◆ **Exercise details**
What lines below contain the word "center"? Please pull each one out.

Saved entries:

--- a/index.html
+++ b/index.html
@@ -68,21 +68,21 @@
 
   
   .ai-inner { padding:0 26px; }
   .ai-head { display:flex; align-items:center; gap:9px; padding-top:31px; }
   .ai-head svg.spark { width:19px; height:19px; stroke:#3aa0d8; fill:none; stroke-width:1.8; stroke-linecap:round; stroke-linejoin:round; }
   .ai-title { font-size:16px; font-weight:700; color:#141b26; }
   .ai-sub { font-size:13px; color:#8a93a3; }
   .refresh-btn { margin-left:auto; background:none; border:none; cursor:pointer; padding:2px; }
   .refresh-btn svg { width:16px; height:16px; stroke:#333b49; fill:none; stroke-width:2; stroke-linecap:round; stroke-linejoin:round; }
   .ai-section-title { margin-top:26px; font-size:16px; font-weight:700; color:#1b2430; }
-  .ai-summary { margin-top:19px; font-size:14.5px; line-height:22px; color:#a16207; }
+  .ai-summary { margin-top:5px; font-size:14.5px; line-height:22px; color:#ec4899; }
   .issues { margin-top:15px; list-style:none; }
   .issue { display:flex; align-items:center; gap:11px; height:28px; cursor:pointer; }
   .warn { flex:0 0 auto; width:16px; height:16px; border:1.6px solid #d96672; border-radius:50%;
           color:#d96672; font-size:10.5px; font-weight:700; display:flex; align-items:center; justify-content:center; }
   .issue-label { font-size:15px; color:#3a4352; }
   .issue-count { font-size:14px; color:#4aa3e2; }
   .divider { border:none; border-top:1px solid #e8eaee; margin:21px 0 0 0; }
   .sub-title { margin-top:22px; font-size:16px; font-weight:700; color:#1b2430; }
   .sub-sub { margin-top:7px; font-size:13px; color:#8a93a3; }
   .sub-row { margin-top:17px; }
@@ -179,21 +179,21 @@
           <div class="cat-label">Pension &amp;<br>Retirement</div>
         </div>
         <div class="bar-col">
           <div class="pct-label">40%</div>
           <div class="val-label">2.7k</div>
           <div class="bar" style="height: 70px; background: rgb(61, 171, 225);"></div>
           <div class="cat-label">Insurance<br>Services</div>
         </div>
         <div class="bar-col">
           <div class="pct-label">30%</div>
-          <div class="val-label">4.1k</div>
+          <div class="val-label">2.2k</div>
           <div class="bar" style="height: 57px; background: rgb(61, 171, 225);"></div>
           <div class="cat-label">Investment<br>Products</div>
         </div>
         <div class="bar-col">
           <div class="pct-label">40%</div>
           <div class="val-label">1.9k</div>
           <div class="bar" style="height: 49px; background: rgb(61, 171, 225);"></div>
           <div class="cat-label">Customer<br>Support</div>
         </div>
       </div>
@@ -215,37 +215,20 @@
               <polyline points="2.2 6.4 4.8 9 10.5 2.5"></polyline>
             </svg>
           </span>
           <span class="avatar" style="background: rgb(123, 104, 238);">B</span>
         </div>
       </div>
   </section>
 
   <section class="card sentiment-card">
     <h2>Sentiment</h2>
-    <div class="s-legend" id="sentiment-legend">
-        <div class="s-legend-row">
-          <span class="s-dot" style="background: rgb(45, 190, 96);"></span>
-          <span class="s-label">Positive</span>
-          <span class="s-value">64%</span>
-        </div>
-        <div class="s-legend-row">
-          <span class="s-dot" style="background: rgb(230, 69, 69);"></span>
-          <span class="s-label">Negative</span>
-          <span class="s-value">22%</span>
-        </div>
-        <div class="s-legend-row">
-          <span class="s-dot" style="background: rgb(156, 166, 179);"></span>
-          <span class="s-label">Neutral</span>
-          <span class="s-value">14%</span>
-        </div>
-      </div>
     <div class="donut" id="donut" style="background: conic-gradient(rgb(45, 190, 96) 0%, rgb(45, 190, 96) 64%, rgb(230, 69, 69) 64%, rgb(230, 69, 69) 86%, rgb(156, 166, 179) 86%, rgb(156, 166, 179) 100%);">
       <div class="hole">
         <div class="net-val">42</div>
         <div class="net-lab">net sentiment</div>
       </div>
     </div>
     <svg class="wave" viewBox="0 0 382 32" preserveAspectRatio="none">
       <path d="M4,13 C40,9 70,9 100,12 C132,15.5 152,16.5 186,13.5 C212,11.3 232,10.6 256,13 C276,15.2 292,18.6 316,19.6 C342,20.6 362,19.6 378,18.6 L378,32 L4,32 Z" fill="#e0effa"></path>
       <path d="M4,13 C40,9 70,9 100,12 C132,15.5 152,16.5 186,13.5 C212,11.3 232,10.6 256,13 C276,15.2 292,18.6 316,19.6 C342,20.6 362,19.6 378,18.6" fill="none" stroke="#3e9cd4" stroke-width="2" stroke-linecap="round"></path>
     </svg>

◆ **Result below**
   .ai-head { display:flex; align-items:center; gap:9px; padding-top:31px; }
   .issue { display:flex; align-items:center; gap:11px; height:28px; cursor:pointer; }
           color:#d96672; font-size:10.5px; font-weight:700; display:flex; align-items:center; justify-content:center; }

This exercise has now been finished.